SUSAN G. BRADEN, Judge

I. RELEVANT FACTUAL BACKGROUND. 1

In 2010, Solaria Corporation, a Delaware Corporation doing business in California, and Solaria India Private Limited (collectively herein “Solaria”) 2 developed a business plan to increase production of solar panels in India (“the India Project”). Compl. ¶¶ 1, 13-14. Between October' 2010 and April 2011, Solaria and the Overseas Private Investment Corporation (“OPIC” or “the Government”) 3 discussed financing for the India Project. Compl. ¶¶ 17-19. In April 2011, Solaria began negotiating a commitment letter for OPIC to provide $30 million in debt financing for the India Project that OPIC allegedly represented would be available in late 2011 or early 2012. Compl. ¶¶ 25, 27.

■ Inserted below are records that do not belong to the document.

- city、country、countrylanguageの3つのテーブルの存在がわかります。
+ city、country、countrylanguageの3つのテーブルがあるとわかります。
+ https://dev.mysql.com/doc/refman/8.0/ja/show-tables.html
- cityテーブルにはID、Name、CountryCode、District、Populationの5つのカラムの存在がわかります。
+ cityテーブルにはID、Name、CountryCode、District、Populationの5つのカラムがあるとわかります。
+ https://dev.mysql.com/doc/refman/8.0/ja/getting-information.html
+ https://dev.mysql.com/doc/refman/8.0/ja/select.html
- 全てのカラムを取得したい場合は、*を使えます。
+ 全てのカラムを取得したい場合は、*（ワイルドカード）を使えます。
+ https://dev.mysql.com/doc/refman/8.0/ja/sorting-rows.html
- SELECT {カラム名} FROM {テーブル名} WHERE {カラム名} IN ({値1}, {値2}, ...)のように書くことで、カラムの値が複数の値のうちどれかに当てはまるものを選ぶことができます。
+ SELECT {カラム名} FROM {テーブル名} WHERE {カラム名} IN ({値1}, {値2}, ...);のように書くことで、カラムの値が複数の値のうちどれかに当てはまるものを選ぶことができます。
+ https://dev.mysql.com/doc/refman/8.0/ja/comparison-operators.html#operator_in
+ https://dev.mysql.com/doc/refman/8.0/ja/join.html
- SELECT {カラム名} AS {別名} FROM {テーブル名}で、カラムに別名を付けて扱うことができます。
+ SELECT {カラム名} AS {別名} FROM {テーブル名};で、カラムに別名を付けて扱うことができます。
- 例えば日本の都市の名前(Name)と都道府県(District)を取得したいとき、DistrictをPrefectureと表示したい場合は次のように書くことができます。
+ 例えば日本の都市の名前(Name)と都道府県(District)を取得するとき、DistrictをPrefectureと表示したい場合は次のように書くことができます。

Between May and September 2011, OPIC conducted due diligence on the India Project. 4 In May 2011, an OPIC team led by OPIC’s Managing Director, Lynn Taber-nacki, visited Solaria’s office in Fremont, California for several days. Compl. ¶¶29, 39. During this visit, Ms. Tabernaeki stated that “the results were among the smoothest and strongest OPIC had ever had from a due diligence investigation” and that she would recommend approval of the India Project. Compl. ¶¶ 40-41. Ms. Tabernaeki also stated that: she could not recall a time when a commitment letter was executed but a loan was not approved; and Solaria could expect financing within two months of the commitment letter’s execution. Compl. ¶¶ 42-44.

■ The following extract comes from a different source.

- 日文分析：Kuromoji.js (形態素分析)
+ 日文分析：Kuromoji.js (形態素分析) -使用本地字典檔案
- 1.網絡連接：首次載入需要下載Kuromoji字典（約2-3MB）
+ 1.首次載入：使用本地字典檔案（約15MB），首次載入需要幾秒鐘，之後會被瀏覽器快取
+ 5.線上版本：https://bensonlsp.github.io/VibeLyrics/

In September 2011, Ms. Tabernaeki advised Solaria that the final step was for two OPIC committees — the Investment Committee and the Credit Committee — to approve the loan. Compl. ¶¶ 47-48. In late September 2011, Ms. “Tabernaeki told Solaria that the two committees had approved Solaria’s loan so that the [cjommitment [Better served as a confirmation that the loan was approved, despite the sentence in the [cjommitment [ljetter providing an expiration date.” Compl. ¶ 49.

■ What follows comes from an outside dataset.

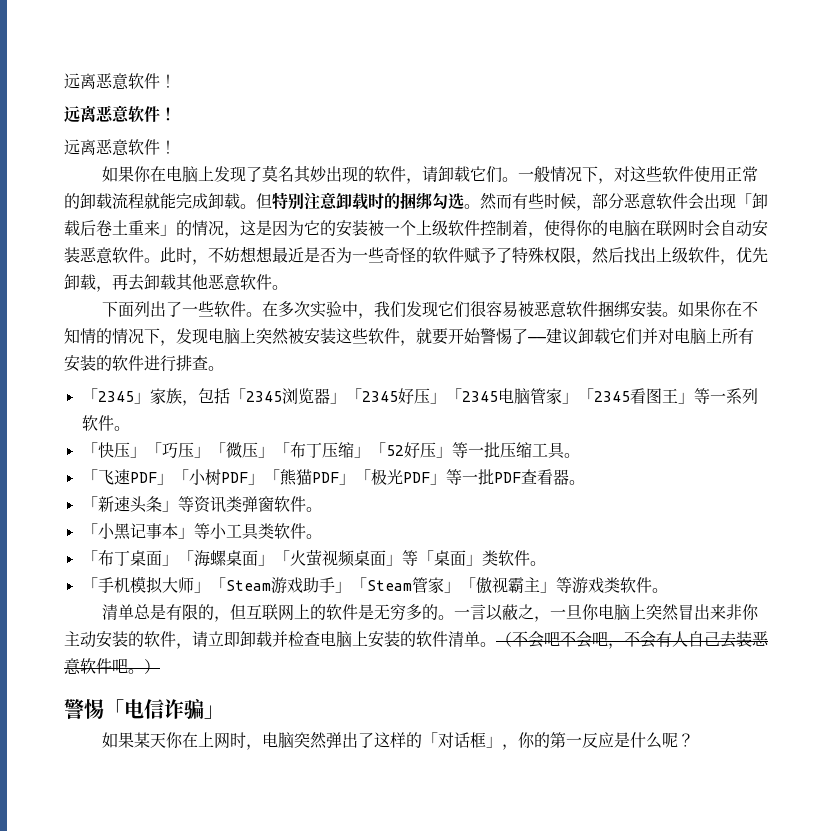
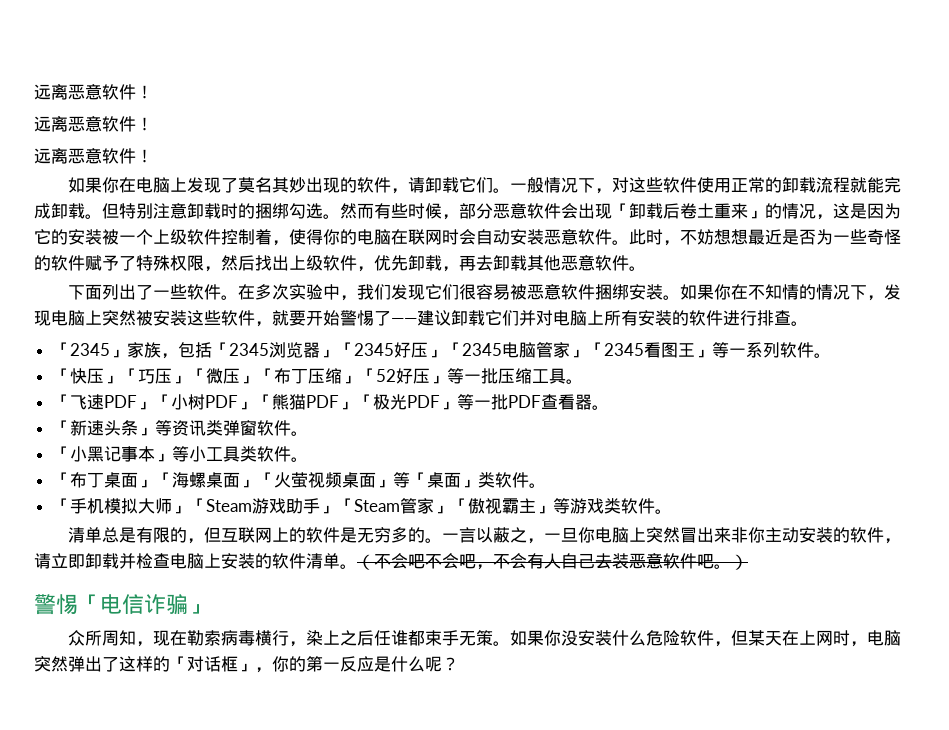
- 如果某天你在上网时，电脑突然弹出了这样的「对话框」，你的第一反应是什么呢？
+ 众所周知，现在勒索病毒横行，染上之后任谁都束手无策。如果你没安装什么危险软件，但某天在上网时，电脑突然弹出了这样的「对话框」，你的第一反应是什么呢？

*110 On September 29, 2011, OPIC completed • its due diligence investigation, with the exception of monitoring Solaria’s compliance with requested changes, production metrics, review by an independent engineering firm, and review by an independent marketing consultant. Compl. ¶ 31. 5

On September 29, 2011, the parties executed a Commitment Letter that provided:

This letter ... and the Summary of Terms and Conditions ... constitute and set forth the terms and conditions of OPIC’s commitment to provide to the Borrower ... a loan facility in the aggregate principal amount of up to US$30,000,000 (the “Credit Facility”). OPIC is willing to provide the Credit Facility on the terms and conditions set forth in this Commitment Letter. By signing this Commitment Letter, (i) the Borrower confirms that it is willing to borrow a loan or loans ... under the Credit Facility on the terms and conditions set forth herein, and (ii) Solaria Corporation ... acknowledges and agrees to their obligations hereunder.
* * *
If for any reason the Loan Agreement is not executed and delivered on or before March 30, 2012, OPIC’s obligations hereunder shall terminate. In addition, by written notice to the Borrower and the Sponsor, OPIC may, at any time, terminate its obligations hereunder and pursue any rights and remedies then available to OPIC upon the occurrence of any of the following: (a) the Sponsor or the Borrower fails or refuses to comply in a timely manner with any of the terms, provisions, or conditions of this Commitment Letter; (b) OPIC, in its sole judgment, determines that a material adverse change has occurred or is reasonably likely to occur ...; or (e) OPIC, in its sole judgment, is not satisfied with the results of its due diligence investigation. Upon any such termination ... the Borrower or the Sponsor shall pay to OPIC on demand any fees, expenses^ or other amounts then due hereunder.

Compl. Ex. A at 2, 4.

The September 29, 2011 Commitment Letter also contained a “Summary of Terms and Conditions,” including a list of eighteen “Conditions Precedent to Initial Disbursement.” Compl. Ex. A at 6-23. After executing the September 29, 2011 Commitment Letter, OPIC officials, including Ms. Taber-naeki, Michael Ratliff, and James Polan, 6 assured Solaria that the financing would be provided shortly. Compl. ¶¶ 68-69.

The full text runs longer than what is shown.